Minimalist Panda-like library in C++ which allows you to create and manage series and dataframes. It also provides math functions to play with Series.
Compared to Panda, we have some differences since our main concern is linear algebra.
A Serie is a fundamental concept in linear algebra and numerical computation that represents a collection of mathematical objects that share the same structure. Each item in a Serie can be:
- A scalar value (itemSize=1)
- A vector (itemSize>1, e.g., 2D or 3D vectors)
- A tensor (e.g., stress tensor with itemSize=6 for symmetric or 9 for full)

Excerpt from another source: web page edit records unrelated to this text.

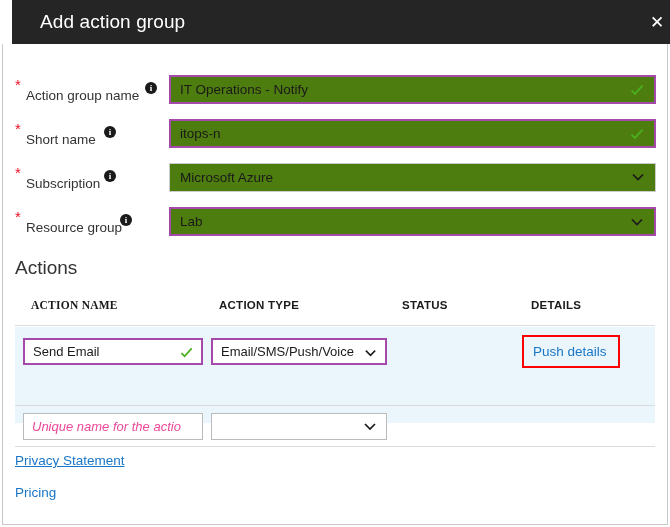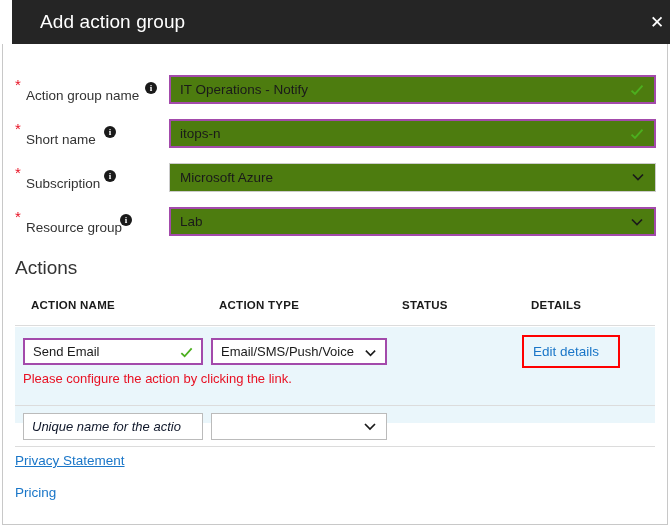--- a/index.html
+++ b/index.html
@@ -251,21 +251,21 @@
     box-sizing: border-box;
     border: 1px solid #bbbbbb;
     background: #ffffff;
   }
   .er-placeholder {
     position: absolute;
     left: 8px;
     top: 5px;
     font-size: 13px;
     font-style: italic;
-    color: #0f172a;
+    color: #ec4899;
     white-space: nowrap;
     overflow: hidden;
     width: 164px;
   }
   .er-select {
     position: absolute;
     left: 196px;
     top: 7px;
     width: 176px;
     height: 27px;
@@ -340,43 +340,42 @@
       <div class="input-box">
         <span class="input-value">Lab</span>
         <svg class="chev-icon" viewBox="0 0 14 14">
           <path d="M2 4.5 L7 9.5 L12 4.5" stroke="#1a1a1a" stroke-width="1.7" fill="none"></path>
         </svg>
       </div>
     </div>
 
     <div class="section-title">Actions</div>
 
-    <div class="col-head" style="left:28px;">ACTION NAME</div>
+    <div class="col-head" style="left:28px;font-family:Liberation Serif, serif;">ACTION NAME</div>
     <div class="col-head" style="left:216px;">ACTION TYPE</div>
     <div class="col-head" style="left:399px;">STATUS</div>
     <div class="col-head" style="left:528px;">DETAILS</div>
 
     <div class="hrule" style="top:281px;"></div>
 
     <div class="action-row">
       <div class="ar-input">
         <span class="input-value">Send Email</span>
         <svg style="position:absolute;right:7px;top:3px;width:15px;height:19px;" viewBox="0 0 16 16">
           <path d="M2.5 8.6 L6 12 L13.5 3.6" stroke="#4caf1e" stroke-width="1.9" fill="none"></path>
         </svg>
       </div>
       <div class="ar-select">
         <span class="input-value">Email/SMS/Push/Voice</span>
         <svg style="position:absolute;right:8px;top:6px;width:13px;height:14px;" viewBox="0 0 14 14">
           <path d="M2 4.5 L7 9.5 L12 4.5" stroke="#1a1a1a" stroke-width="1.7" fill="none"></path>
         </svg>
       </div>
-      <div class="ar-error">Please configure the action by clicking the link.</div>
       <div class="edit-link-box">
-        <a class="edit-link" href="#">Edit details</a>
+        <a class="edit-link" href="#">Push details</a>
       </div>
     </div>
 
     <div class="hrule" style="top:361px;"></div>
 
     <div class="empty-row">
       <div class="er-input">
         <span class="er-placeholder">Unique name for the actio</span>
       </div>
       <div class="er-select">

Even if this lib is called dataframe
(like the Panda lib in Python), the main class is Serie
.
The Dataframe
class is only used to store multiple series with their associated name (i.e., a std::map
of Serie)
Key operations include:
// Core transformations
map() // Transform each item via a function
reduce() // Aggregate items into a single value/vector
filter() // Select items meeting a condition
// Transformation/execution
parallel_execute()
memoize()
// Linear algebra
eigenValues() // Compute eigenvalues of tensor items
eigenVectors() // Compute eigenvectors of tensor items
normalize() // Normalize vectors or tensors
inv() // Invert tensors
// Combinations
zip() // Combine multiple Series element-wise
forEach() // Process each item without modifying
Series enable vector/tensor operations to be expressed naturally as transformations on collections of mathematical objects, maintaining their algebraic properties throughout the computations.
Example workflow:
auto stresses = Serie(6, {...}); // Symmetric stress tensors
auto [values, vectors] = eigenSystem(stresses); // Decompose into principal values/directions
auto critical = filter(values, [](const Array& v) {
return v[0] < 0; // Find compressive states
});
A more complete workflow using the pipe
function:
/**
* Pipeline to:
* 1. Calculate eigenvalues/vectors
* 2. Filter compressive states (first eigenvalue < 0)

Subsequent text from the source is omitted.